Columbia sculpin
- Conservation status: Least Concern (IUCN 3.1)

Scientific classification
- Kingdom: Animalia
- Phylum: Chordata
- Class: Actinopterygii
- Order: Perciformes
- Suborder: Cottoidei
- Family: Cottidae
- Genus: Cottus
- Species: C. hubbsi
- Binomial name: Cottus hubbsi R. M. Bailey and Dimick, 1949

= Columbia sculpin =

- Authority: R. M. Bailey and Dimick, 1949
- Conservation status: LC

Species of fish

The Columbia sculpin (Cottus hubbsi) is a species of fish in the family Cottidae. It is found in the United States and Canada, inhabiting the Columbia River drainage and Harney Basin in Oregon, British Columbia, Idaho, Washington, and Nevada.
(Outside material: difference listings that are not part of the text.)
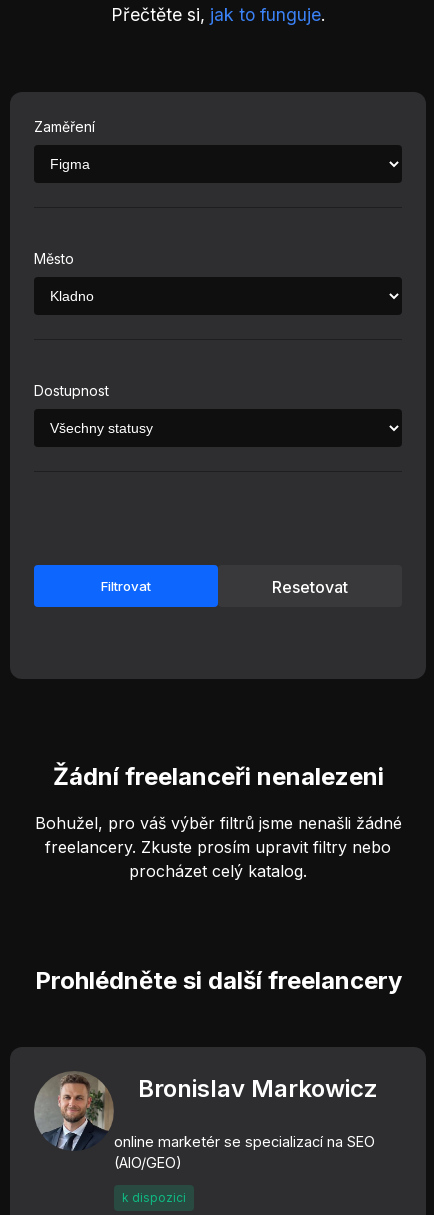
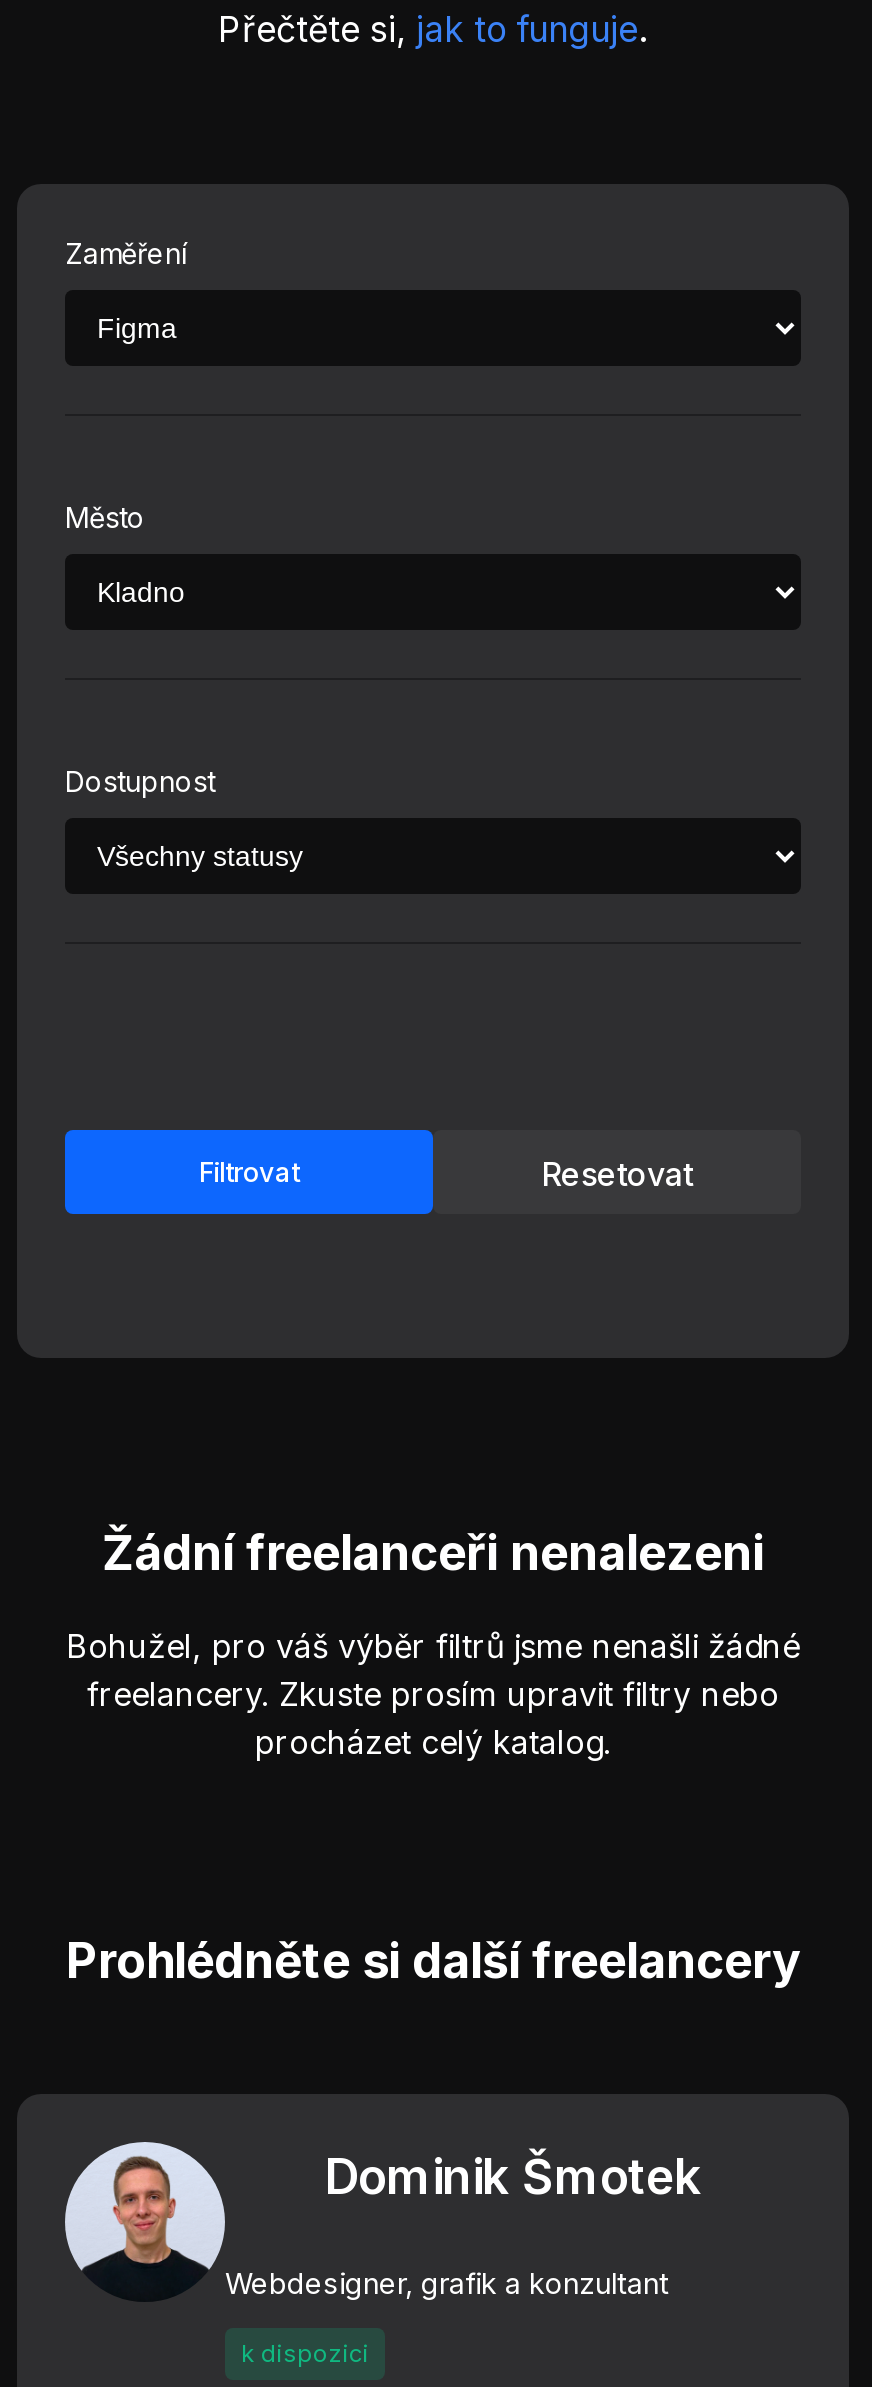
- [image]
- online marketér se specializací na SEO
- (AIO/GEO)
+ [image]
+ Webdesigner, grafik a konzultant

- Bronislav Markowicz
+ Dominik Šmotek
It reaches a maximum length of 11.2 cm. It prefers rocky riffles of headwaters and creeks.

==Taxonomy==
The Columbia sculpin was first formally described in 1949 by Reeve Maclaren Bailey and Mary Fitzgibbon Dimick with the type locality given as the Entiat River in Chelan County, Washington. This species is classified by some authorities in the subgenus Uranidea. The specific name honors the American ichthyologist Carl Leavitt Hubbs who first recognized this taxon as new.